DIRECTIONS FOR THIS TASK - With the pictures omitted, repeat exactly the lines below starting with the line that has "Telephone Banking, 24" and going on through the line that has "html: <div>総合的判断</div> ->".

DATA FOR REVIEW -
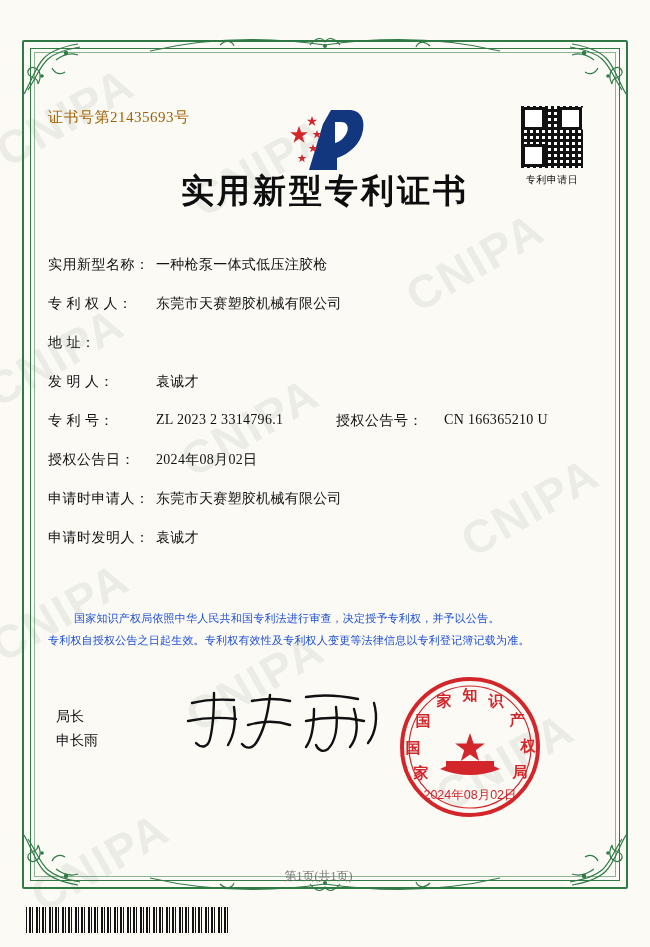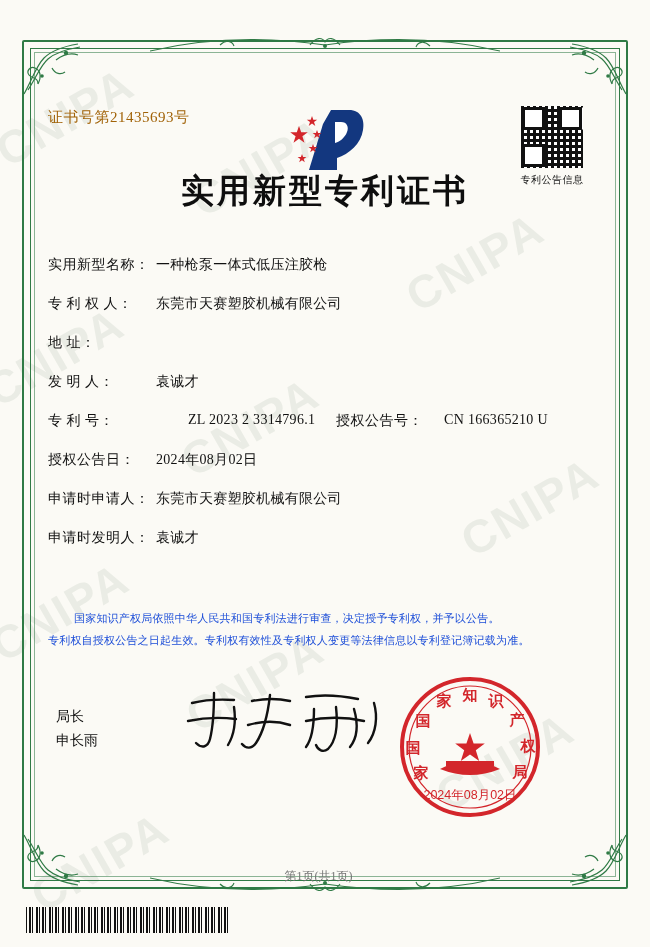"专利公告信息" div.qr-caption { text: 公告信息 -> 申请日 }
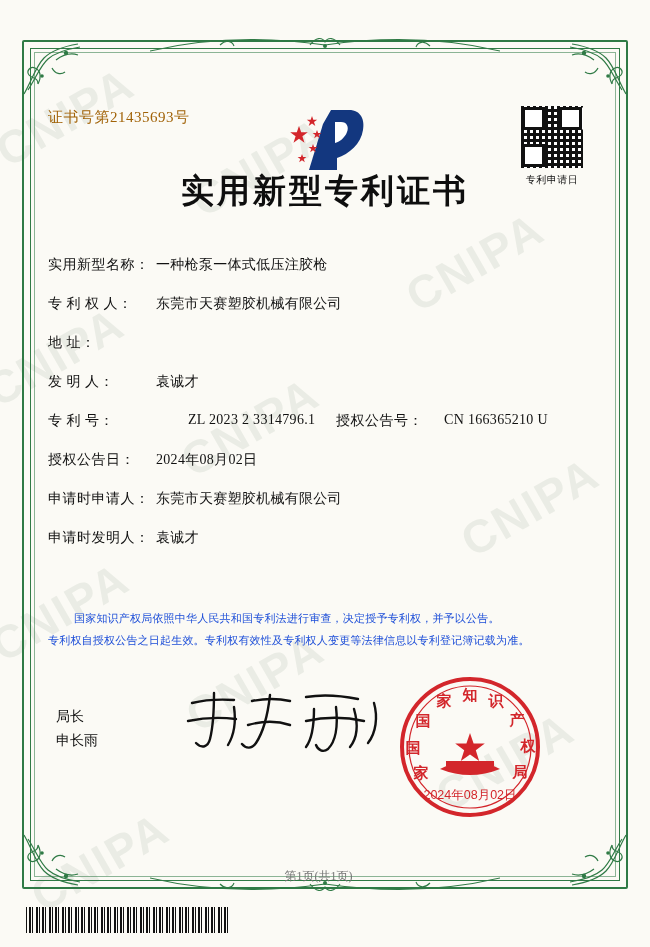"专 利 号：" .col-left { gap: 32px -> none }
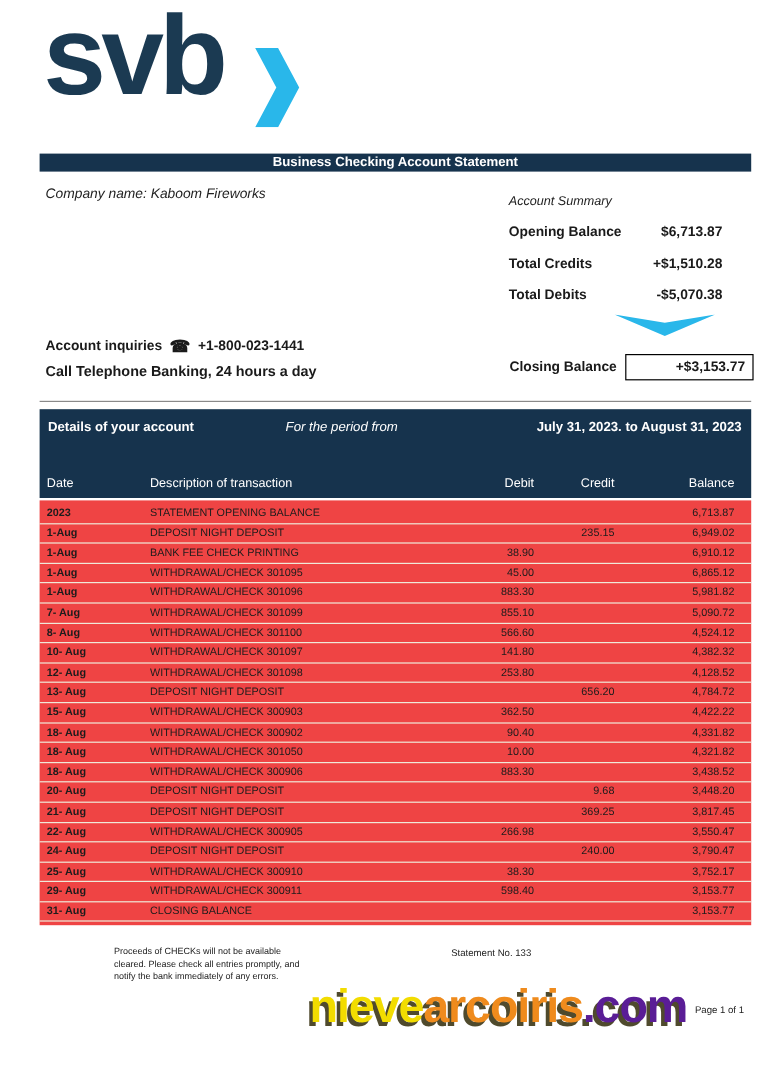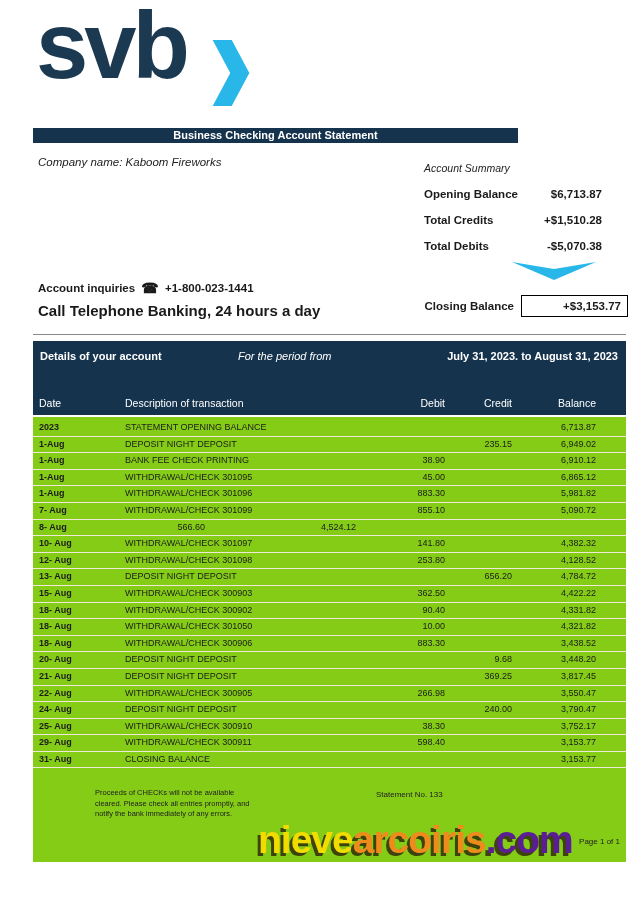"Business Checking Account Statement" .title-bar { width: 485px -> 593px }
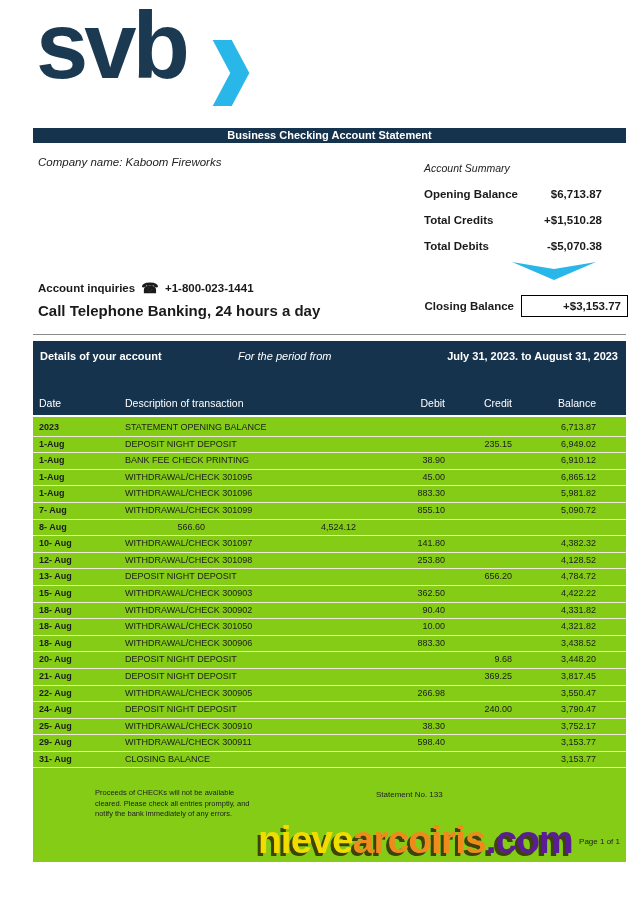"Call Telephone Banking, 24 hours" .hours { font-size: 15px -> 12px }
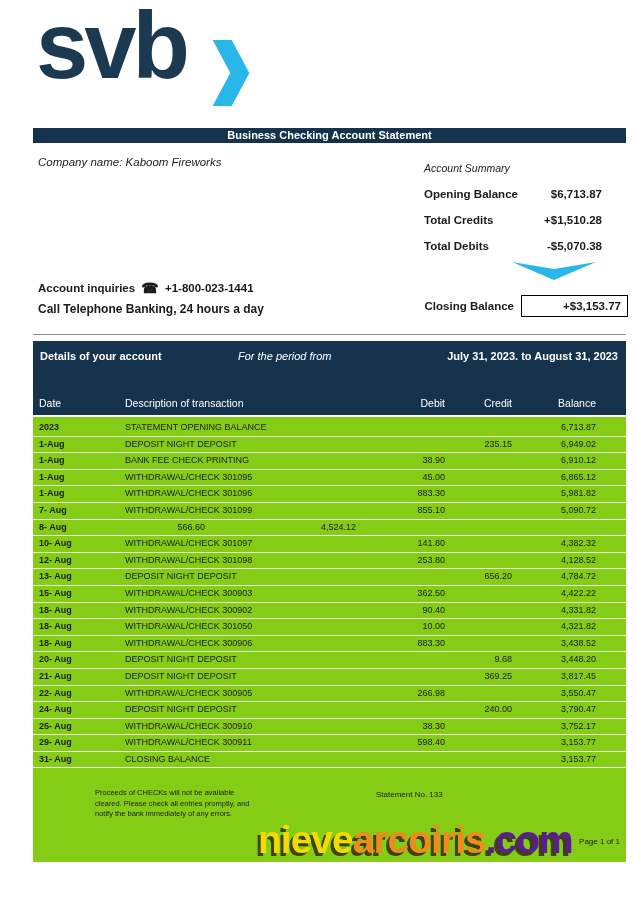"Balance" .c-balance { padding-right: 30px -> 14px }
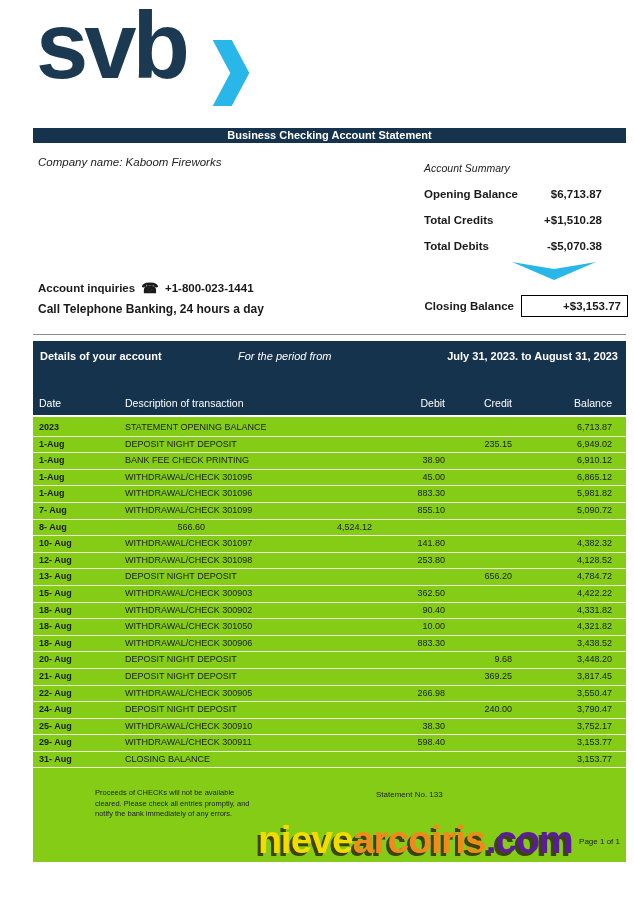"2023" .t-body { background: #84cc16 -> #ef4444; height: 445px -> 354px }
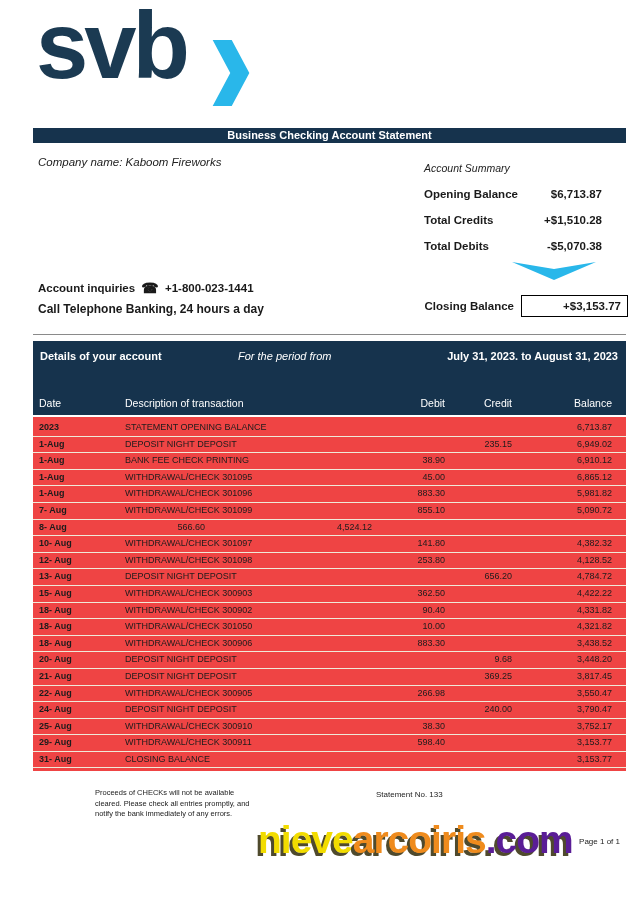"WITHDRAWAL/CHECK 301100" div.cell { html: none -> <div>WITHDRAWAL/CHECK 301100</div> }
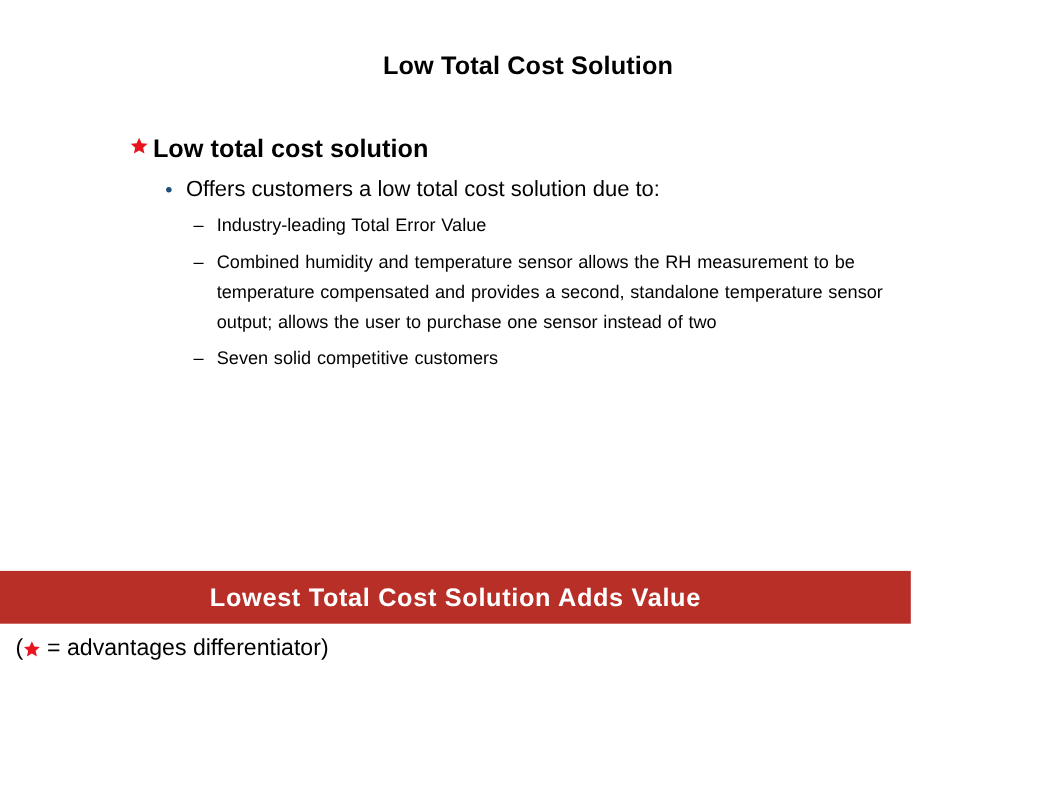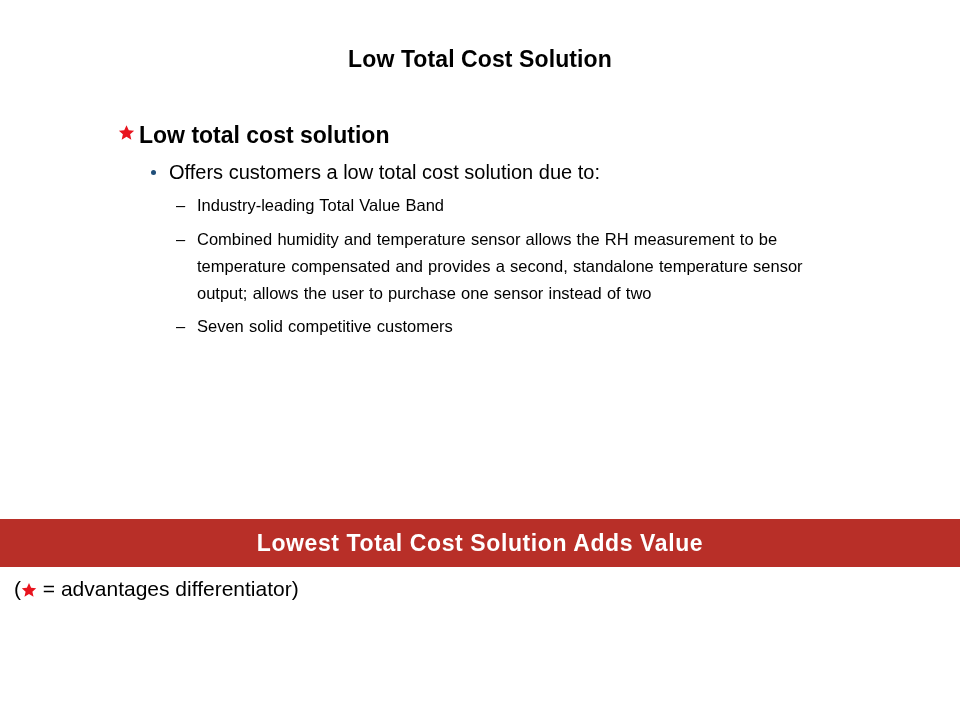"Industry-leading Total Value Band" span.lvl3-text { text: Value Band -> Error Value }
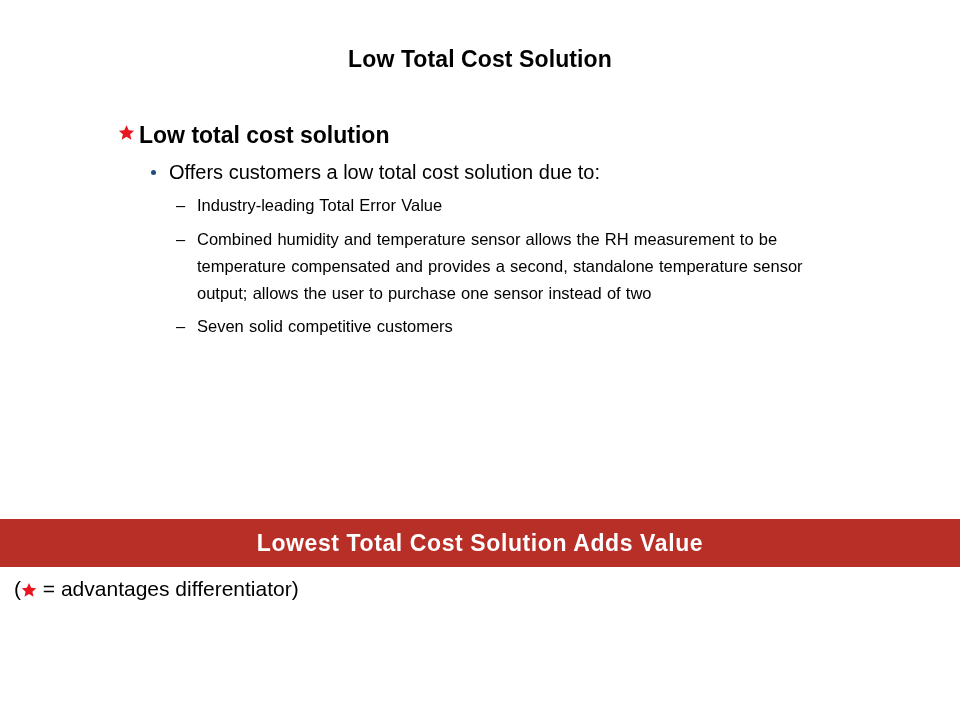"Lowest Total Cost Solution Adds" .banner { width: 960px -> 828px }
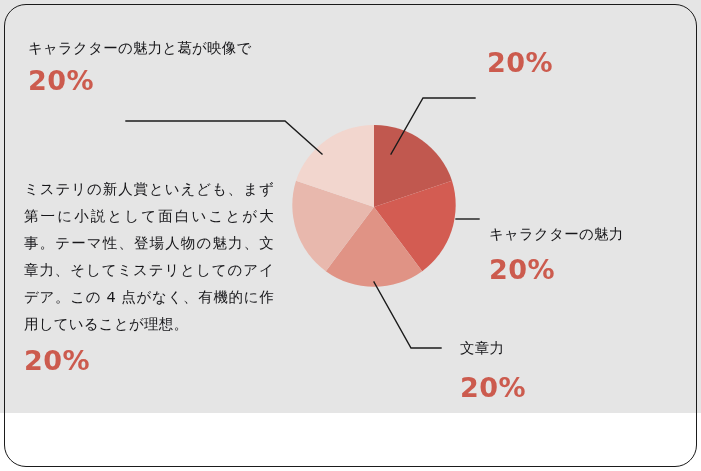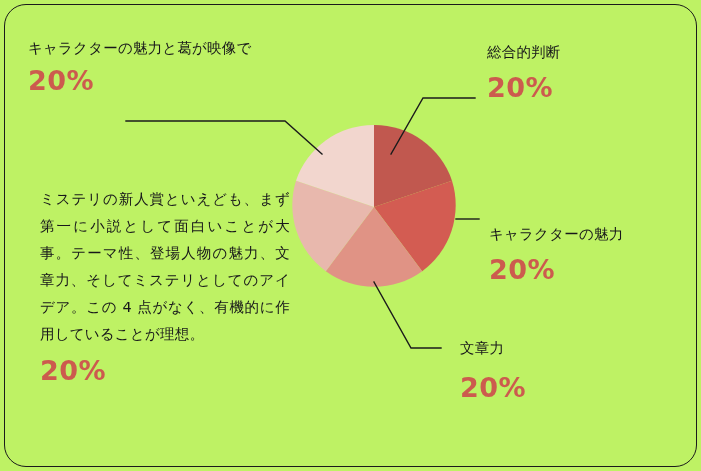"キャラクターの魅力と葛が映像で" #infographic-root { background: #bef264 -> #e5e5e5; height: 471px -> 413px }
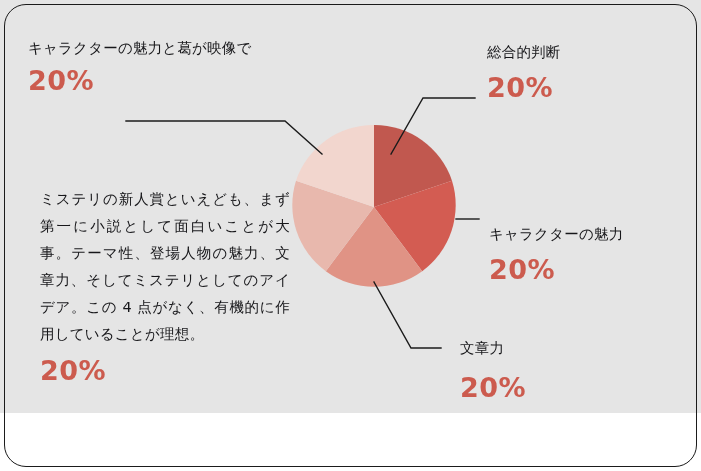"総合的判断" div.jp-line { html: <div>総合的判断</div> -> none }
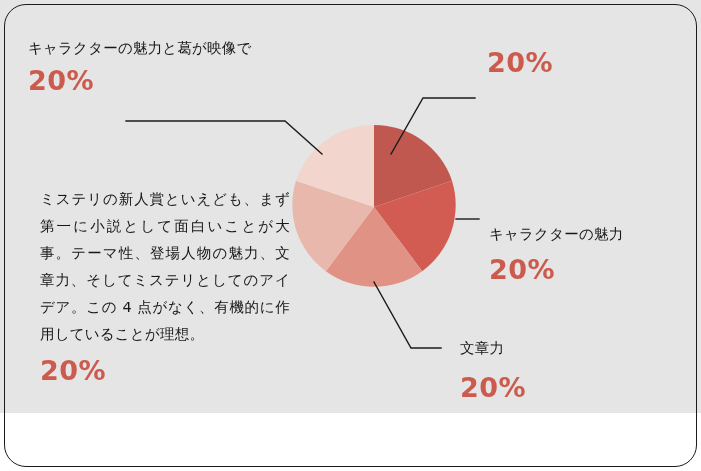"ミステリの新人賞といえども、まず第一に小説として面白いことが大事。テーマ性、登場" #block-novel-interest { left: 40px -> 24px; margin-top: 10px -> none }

RESPONSE TO THE TASK -
"Call Telephone Banking, 24 hours" .hours { font-size: 15px -> 12px }
"Balance" .c-balance { padding-right: 30px -> 14px }
"2023" .t-body { background: #84cc16 -> #ef4444; height: 445px -> 354px }
"WITHDRAWAL/CHECK 301100" div.cell { html: none -> <div>WITHDRAWAL/CHECK 301100</div> }
"Industry-leading Total Value Band" span.lvl3-text { text: Value Band -> Error Value }
"Lowest Total Cost Solution Adds" .banner { width: 960px -> 828px }
"キャラクターの魅力と葛が映像で" #infographic-root { background: #bef264 -> #e5e5e5; height: 471px -> 413px }
"総合的判断" div.jp-line { html: <div>総合的判断</div> -> none }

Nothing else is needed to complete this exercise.